From: ebiederm@xmission.com (Eric W. Biederman)
To: Oleg Nesterov <oleg@redhat.com>
Cc: Rusty Russell <rusty@rustcorp.com.au>,
Andrew Morton <akpm@linux-foundation.org>,
Christoph Hellwig <hch@lst.de>, Ingo Molnar <mingo@elte.hu>,
Pavel Emelyanov <xemul@openvz.org>,
Vitaliy Gusev <vgusev@openvz.org>,
linux-kernel@vger.kernel.org
Subject: Re: [PATCH 3/4] kthreads: rework kthread_stop()
Date: Mon, 02 Feb 2009 09:57:36 -0800 [thread overview]
Message-ID: <m1wsc82033.fsf@fess.ebiederm.org> (raw)
In-Reply-To: <20090201102117.GA5728@redhat.com> (Oleg Nesterov's message of "Sun\, 1 Feb 2009 11\:21\:17 +0100")
Oleg Nesterov <oleg@redhat.com> writes:
> On 01/31, Rusty Russell wrote:
>>
>> On Friday 30 January 2009 23:20:58 Oleg Nesterov wrote:
>> > On 01/30, Oleg Nesterov wrote:
>> > >
>> > > With this patch kthread() allocates all neccesary data (struct kthread)
>> > > on its own stack, globals kthread_stop_xxx are deleted. ->vfork_done
>> > > is used as a pointer into "struct kthread", this means kthread_stop()

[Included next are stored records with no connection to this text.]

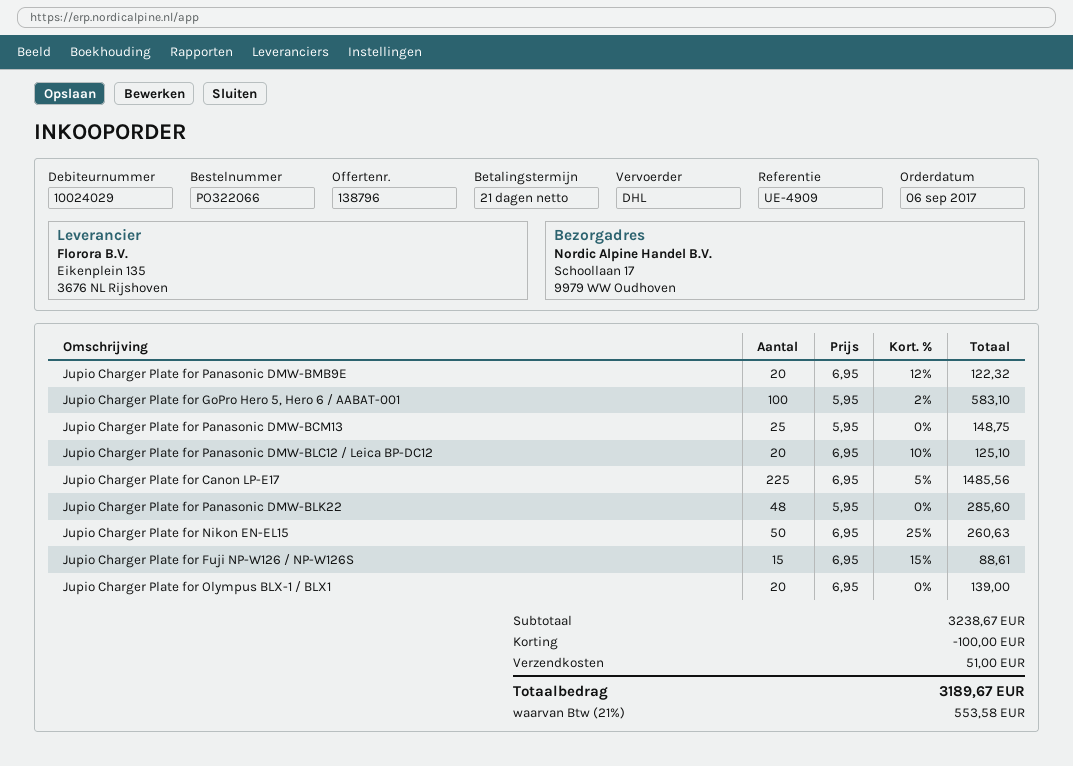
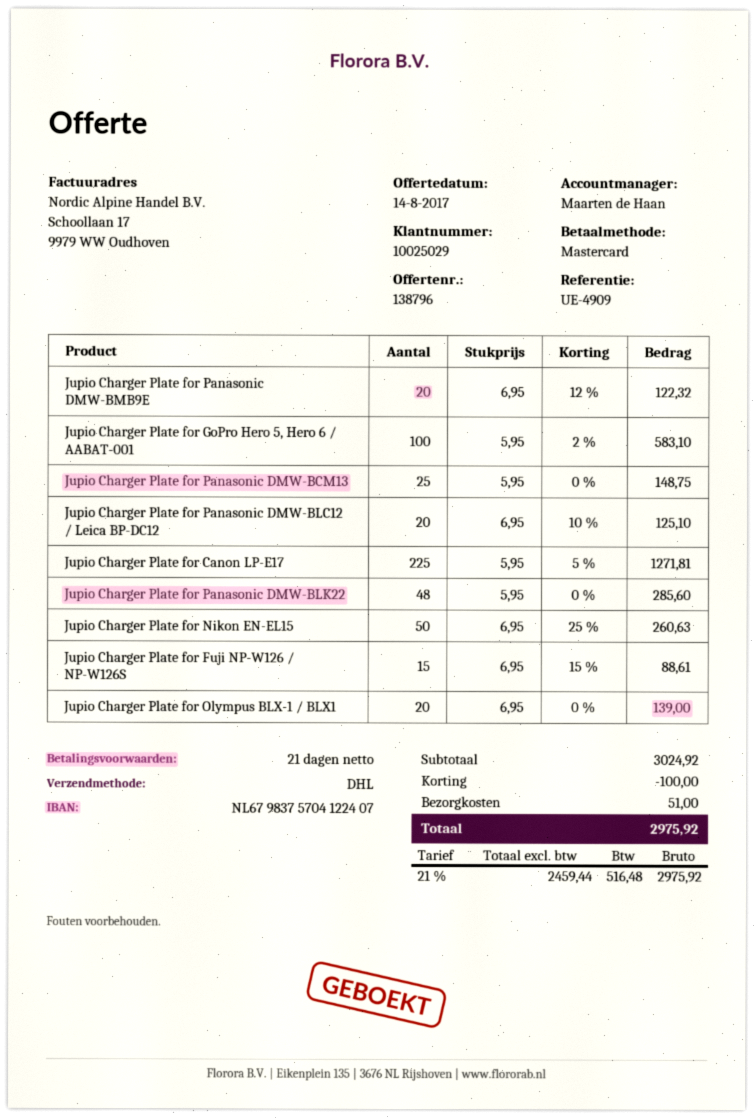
customer number: 10024029 -> 10025029
Jupio Charger Plate for Canon LP-E17: 225 x 6.95 - 5% = 1485.56 -> 225 x 5.95 - 5% = 1271.81
subtotal: 3238.67 -> 3024.92
tax: 21% = 553.58 -> 21% = 516.48
total: 3189.67 -> 2975.92

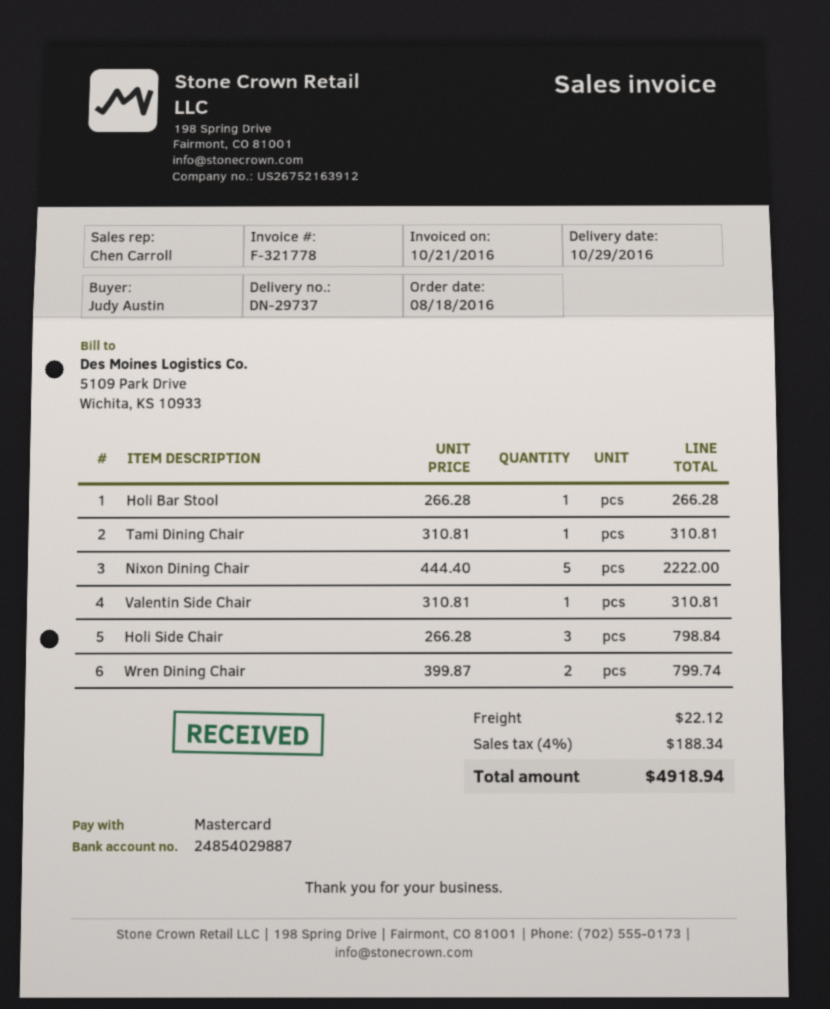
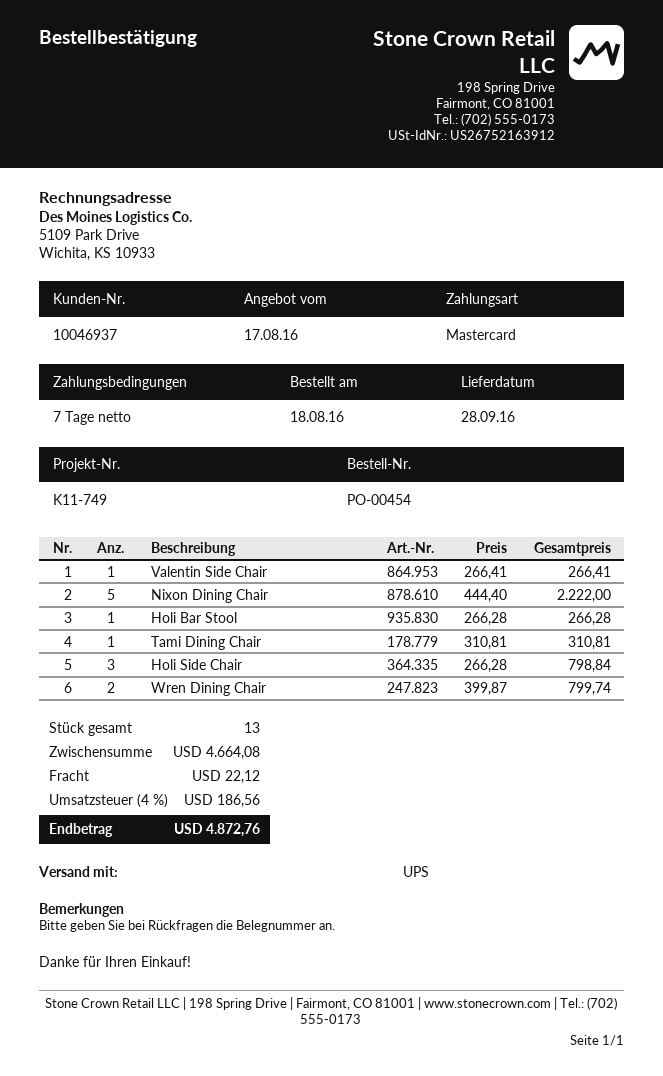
delivery date: 2016-10-29 -> 2016-09-28
Valentin Side Chair: 1 x 310.81 = 310.81 -> 1 x 266.41 = 266.41
tax: 4% = 188.34 -> 4% = 186.56
total: 4918.94 -> 4872.76

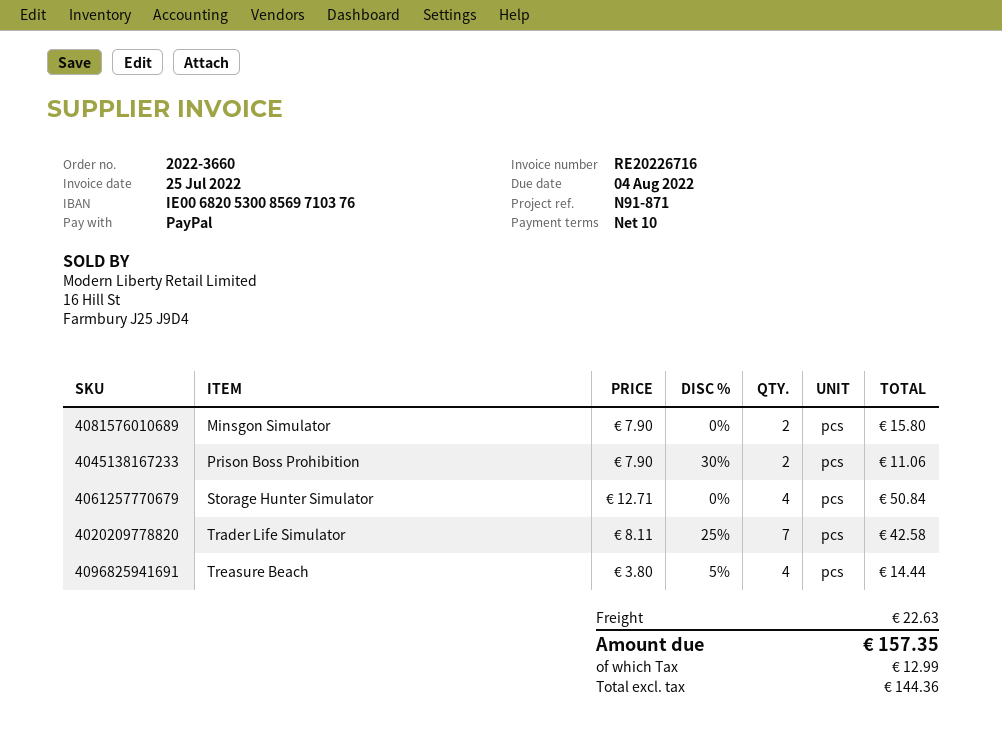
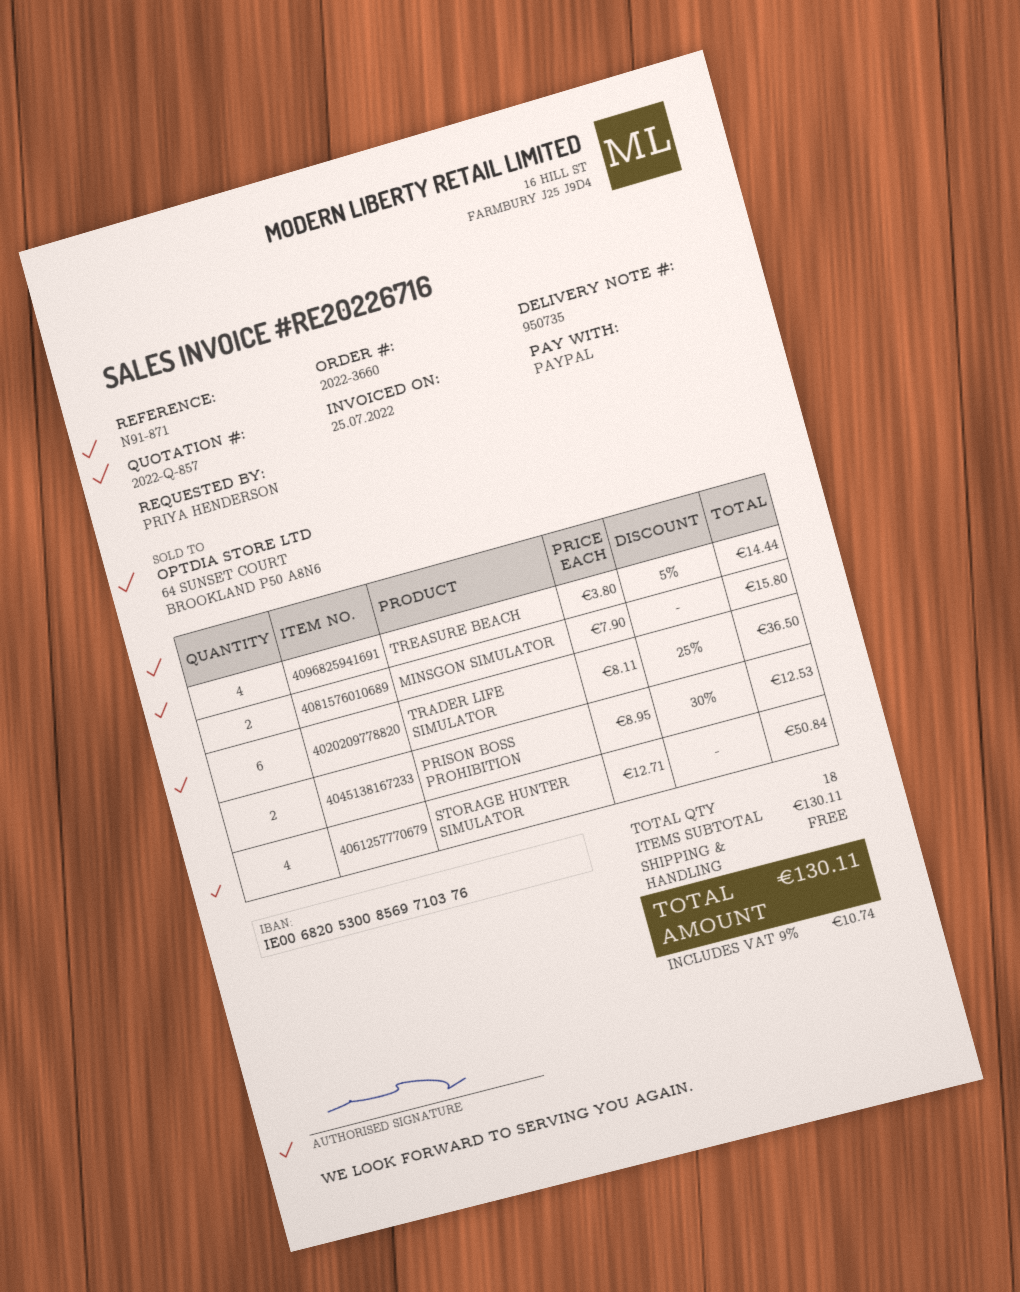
Prison Boss Prohibition: 2 x 7.90 - 30% = 11.06 -> 2 x 8.95 - 30% = 12.53
Trader Life Simulator: 7 x 8.11 - 25% = 42.58 -> 6 x 8.11 - 25% = 36.50
shipping: 22.63 -> 0.00
tax: 12.99 -> 10.74
total: 157.35 -> 130.11

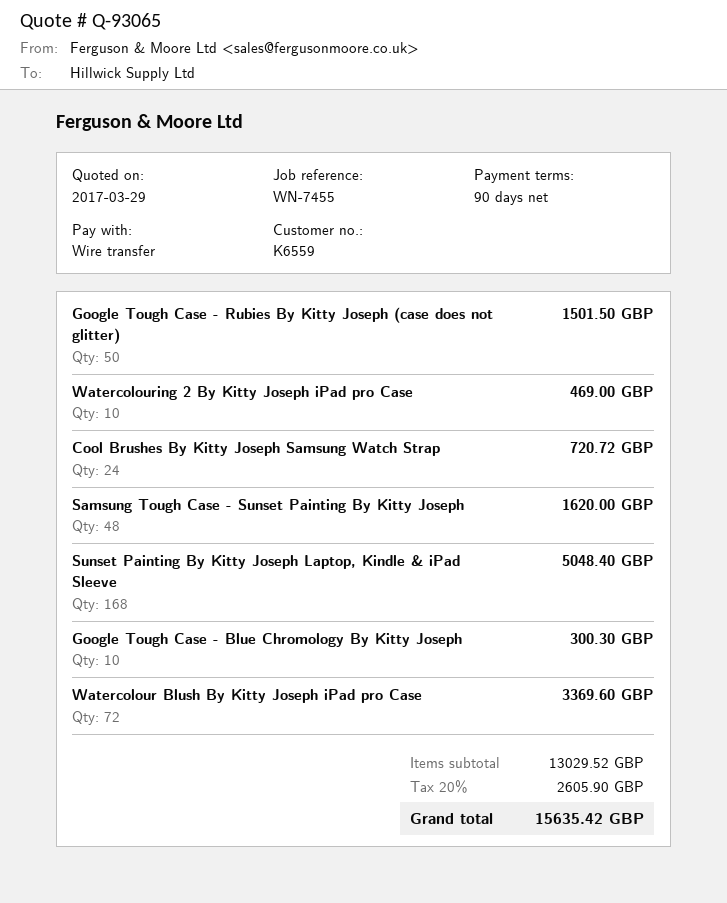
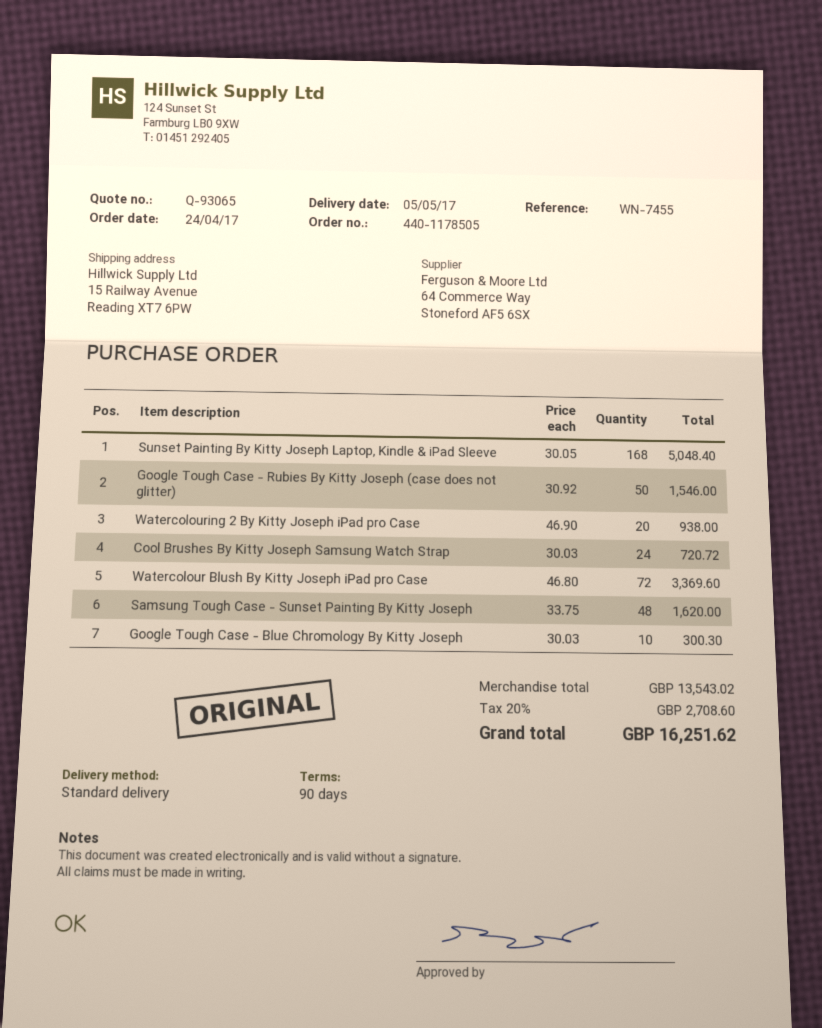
Google Tough Case - Rubies By Kitty Joseph (case does not glitter): 50 for 1501.50 -> 50 for 1546.00
Watercolouring 2 By Kitty Joseph iPad pro Case: 10 for 469.00 -> 20 for 938.00
subtotal: 13029.52 -> 13543.02
tax: 20% = 2605.90 -> 20% = 2708.60
total: 15635.42 -> 16251.62

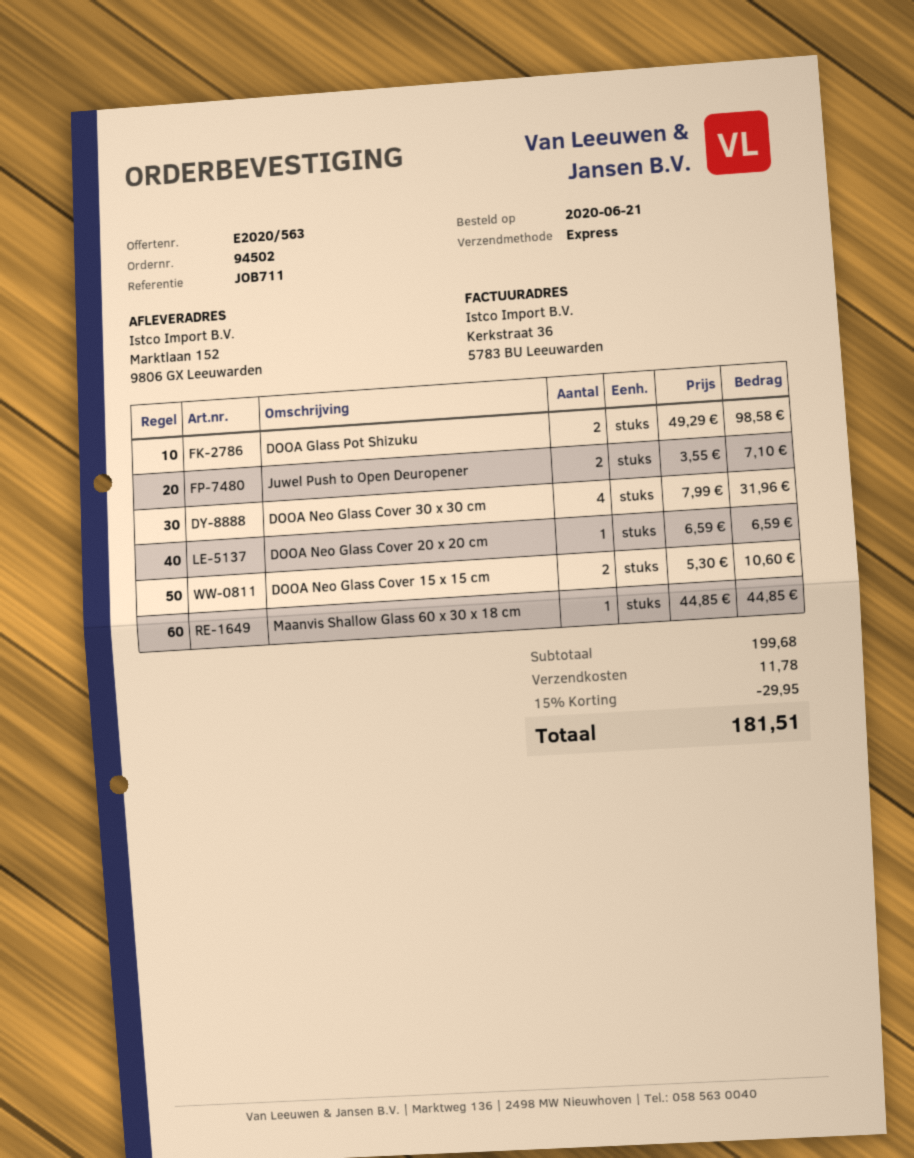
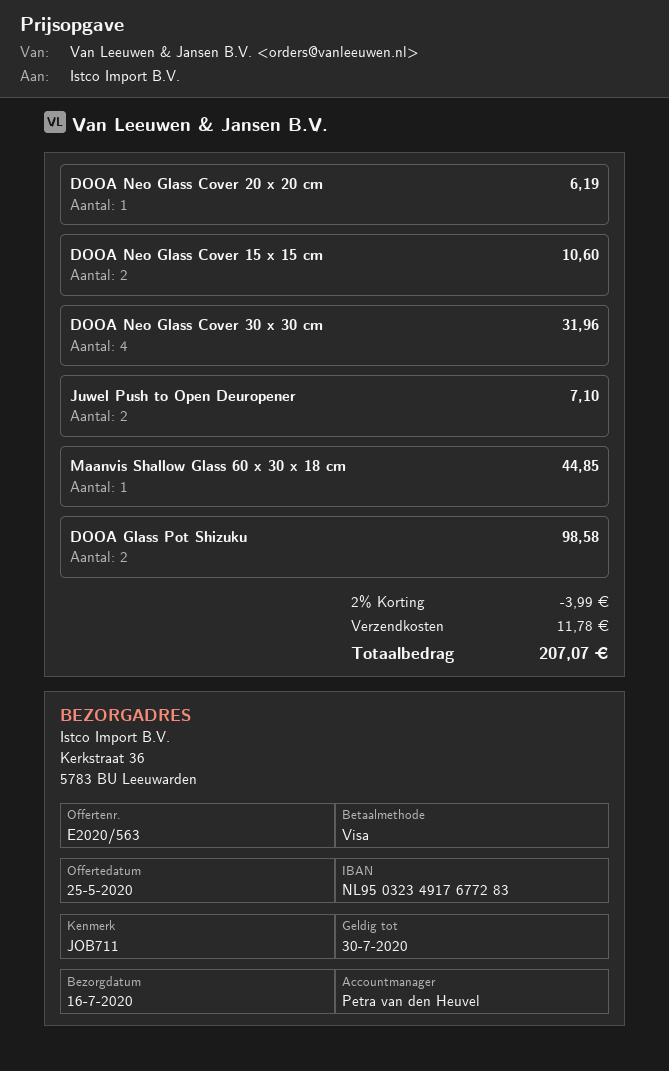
ship to: Marktlaan 152, 9806 GX Leeuwarden -> Kerkstraat 36, 5783 BU Leeuwarden
DOOA Neo Glass Cover 20 x 20 cm: 1 for 6.59 -> 1 for 6.19
discount: 15% = 29.95 -> 2% = 3.99
total: 181.51 -> 207.07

>> > > can easily wait for kthread's exit.
>>
>> > struct kthread {
>> > int should_stop;
>> > struct completion exited;
>> > };
>>
>> Mildly prefer bool in new code.
>
> OK, and
>
>> > #define to_kthread(tsk) \
>> > container_of((tsk)->vfork_done, struct kthread, exited)
>>
>> This needs a comment. Especially since to_xxx(yyy) is usually simply a
>> container_of(yyy, xxx, member). This one is special.
>
> OK, I'll send the cleanup patch.
>
>> > int kthread_stop(struct task_struct *k)
>> > {
>> > struct kthread *kthread;
>> > int ret;
>> >
>> > trace_sched_kthread_stop(k);
>> > get_task_struct(k);
>> >
>> > kthread = to_kthread(k);
>> > barrier(); /* it might have exited */
>> > if (k->vfork_done != NULL) {
>> > kthread->should_stop = 1;
>> > wake_up_process(k);
>> > wait_for_completion(&kthread->exited);
>> > }
>> > ret = k->exit_code;
>>
>> I don't think this works. How does do_exit() preserve a stack var, other
>> than for a few cycles longer? Sure, the vfork_done will be OK, but this code
>> here will not be. I think you'd need a get_task_struct(current) before the
>> do_exit(ret)
>
> I think this works ;)
>
> This stack frame can't disappear until
> __put_task_struct()->...->free_thread_info().
> So, if you have a reference to task_struct, then it it is safe to dereference
> to_kthread(task).
Correct.
> Before this patch, kthread_stop() can only be used when we know that kthread
> must not exit by its own. And with this patch we are safe in this case, note
> that kthread_stop() does get_task_struct() before it sets ->should_stop = 1.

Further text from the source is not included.